Change detection data:

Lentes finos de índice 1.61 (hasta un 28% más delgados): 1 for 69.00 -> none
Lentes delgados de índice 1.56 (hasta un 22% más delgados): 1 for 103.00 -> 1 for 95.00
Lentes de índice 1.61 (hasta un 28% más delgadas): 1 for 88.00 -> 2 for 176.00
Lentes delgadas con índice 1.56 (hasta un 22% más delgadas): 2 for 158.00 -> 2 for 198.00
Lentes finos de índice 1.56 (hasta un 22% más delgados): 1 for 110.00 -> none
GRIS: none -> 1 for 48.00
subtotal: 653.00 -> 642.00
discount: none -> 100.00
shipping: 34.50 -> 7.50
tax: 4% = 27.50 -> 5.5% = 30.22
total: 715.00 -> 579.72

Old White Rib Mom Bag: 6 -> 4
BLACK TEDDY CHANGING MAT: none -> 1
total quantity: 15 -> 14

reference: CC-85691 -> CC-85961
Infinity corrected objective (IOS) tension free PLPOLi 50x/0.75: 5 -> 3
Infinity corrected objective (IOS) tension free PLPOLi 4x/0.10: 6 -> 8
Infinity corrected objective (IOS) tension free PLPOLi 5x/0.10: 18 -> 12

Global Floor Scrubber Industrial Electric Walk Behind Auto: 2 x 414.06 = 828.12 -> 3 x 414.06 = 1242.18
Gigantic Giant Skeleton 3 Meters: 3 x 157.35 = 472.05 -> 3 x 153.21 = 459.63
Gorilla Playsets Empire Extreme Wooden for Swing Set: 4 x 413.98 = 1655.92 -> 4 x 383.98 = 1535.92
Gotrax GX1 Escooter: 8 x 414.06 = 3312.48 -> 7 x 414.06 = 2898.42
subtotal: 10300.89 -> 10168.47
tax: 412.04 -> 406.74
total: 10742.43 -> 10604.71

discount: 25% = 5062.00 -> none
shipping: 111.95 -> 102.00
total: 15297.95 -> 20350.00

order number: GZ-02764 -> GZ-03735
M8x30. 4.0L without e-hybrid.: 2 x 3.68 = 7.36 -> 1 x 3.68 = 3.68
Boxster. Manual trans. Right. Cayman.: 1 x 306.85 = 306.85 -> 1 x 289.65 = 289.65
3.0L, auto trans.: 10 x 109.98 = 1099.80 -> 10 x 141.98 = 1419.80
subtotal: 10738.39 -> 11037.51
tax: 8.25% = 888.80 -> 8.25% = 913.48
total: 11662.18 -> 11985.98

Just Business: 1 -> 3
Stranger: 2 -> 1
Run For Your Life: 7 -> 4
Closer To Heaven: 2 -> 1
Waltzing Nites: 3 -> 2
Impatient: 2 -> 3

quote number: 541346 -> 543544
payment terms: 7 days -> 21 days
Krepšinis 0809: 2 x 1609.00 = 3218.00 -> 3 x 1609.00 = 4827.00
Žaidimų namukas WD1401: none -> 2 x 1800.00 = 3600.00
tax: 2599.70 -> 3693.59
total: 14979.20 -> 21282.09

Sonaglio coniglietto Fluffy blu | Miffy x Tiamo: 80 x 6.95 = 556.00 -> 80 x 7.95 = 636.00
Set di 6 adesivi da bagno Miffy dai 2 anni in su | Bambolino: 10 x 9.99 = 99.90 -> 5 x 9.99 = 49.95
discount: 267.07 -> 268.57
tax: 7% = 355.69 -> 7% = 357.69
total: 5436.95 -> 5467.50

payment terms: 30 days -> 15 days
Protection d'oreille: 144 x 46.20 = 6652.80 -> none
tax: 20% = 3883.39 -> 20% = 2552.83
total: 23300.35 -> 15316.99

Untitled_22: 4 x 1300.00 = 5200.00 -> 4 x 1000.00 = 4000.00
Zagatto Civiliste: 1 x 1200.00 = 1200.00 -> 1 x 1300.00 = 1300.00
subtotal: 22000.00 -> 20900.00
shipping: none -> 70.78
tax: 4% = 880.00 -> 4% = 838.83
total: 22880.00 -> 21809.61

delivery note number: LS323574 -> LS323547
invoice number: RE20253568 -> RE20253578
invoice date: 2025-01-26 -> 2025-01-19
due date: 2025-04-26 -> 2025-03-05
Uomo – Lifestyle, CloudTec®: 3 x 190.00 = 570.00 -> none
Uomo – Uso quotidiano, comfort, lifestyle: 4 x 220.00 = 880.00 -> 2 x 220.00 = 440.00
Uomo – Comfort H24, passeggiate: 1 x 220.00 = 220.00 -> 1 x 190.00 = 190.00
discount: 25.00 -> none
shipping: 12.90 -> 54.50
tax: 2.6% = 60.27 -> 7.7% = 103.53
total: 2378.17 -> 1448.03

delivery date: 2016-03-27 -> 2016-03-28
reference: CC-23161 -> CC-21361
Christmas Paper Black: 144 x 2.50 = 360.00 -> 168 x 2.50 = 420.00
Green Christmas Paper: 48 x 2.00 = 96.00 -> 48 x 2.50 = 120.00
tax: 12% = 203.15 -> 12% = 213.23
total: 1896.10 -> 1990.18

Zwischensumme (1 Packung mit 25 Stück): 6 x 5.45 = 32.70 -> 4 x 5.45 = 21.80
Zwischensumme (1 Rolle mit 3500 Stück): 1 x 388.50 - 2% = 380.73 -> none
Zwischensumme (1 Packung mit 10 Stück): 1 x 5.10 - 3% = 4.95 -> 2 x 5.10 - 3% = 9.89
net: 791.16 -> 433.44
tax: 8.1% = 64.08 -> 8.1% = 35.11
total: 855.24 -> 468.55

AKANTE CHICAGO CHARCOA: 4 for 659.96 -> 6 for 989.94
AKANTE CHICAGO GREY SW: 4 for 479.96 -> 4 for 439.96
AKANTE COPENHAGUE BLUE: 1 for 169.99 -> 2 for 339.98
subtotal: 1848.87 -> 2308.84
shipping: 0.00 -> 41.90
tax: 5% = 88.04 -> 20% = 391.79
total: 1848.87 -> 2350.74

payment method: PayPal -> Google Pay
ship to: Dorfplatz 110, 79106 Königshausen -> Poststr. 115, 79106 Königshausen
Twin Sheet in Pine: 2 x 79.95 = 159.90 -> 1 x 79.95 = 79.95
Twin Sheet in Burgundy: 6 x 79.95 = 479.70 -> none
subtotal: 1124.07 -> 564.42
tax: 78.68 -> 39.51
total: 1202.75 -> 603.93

● **Work required**:
The answer is the run of lines above from the line containing "discount: none -> 100.00" through the line containing "5x/0.10: 18 -> 12", copied exactly and alone.

● **Exercise output**:
discount: none -> 100.00
shipping: 34.50 -> 7.50
tax: 4% = 27.50 -> 5.5% = 30.22
total: 715.00 -> 579.72

Old White Rib Mom Bag: 6 -> 4
BLACK TEDDY CHANGING MAT: none -> 1
total quantity: 15 -> 14

reference: CC-85691 -> CC-85961
Infinity corrected objective (IOS) tension free PLPOLi 50x/0.75: 5 -> 3
Infinity corrected objective (IOS) tension free PLPOLi 4x/0.10: 6 -> 8
Infinity corrected objective (IOS) tension free PLPOLi 5x/0.10: 18 -> 12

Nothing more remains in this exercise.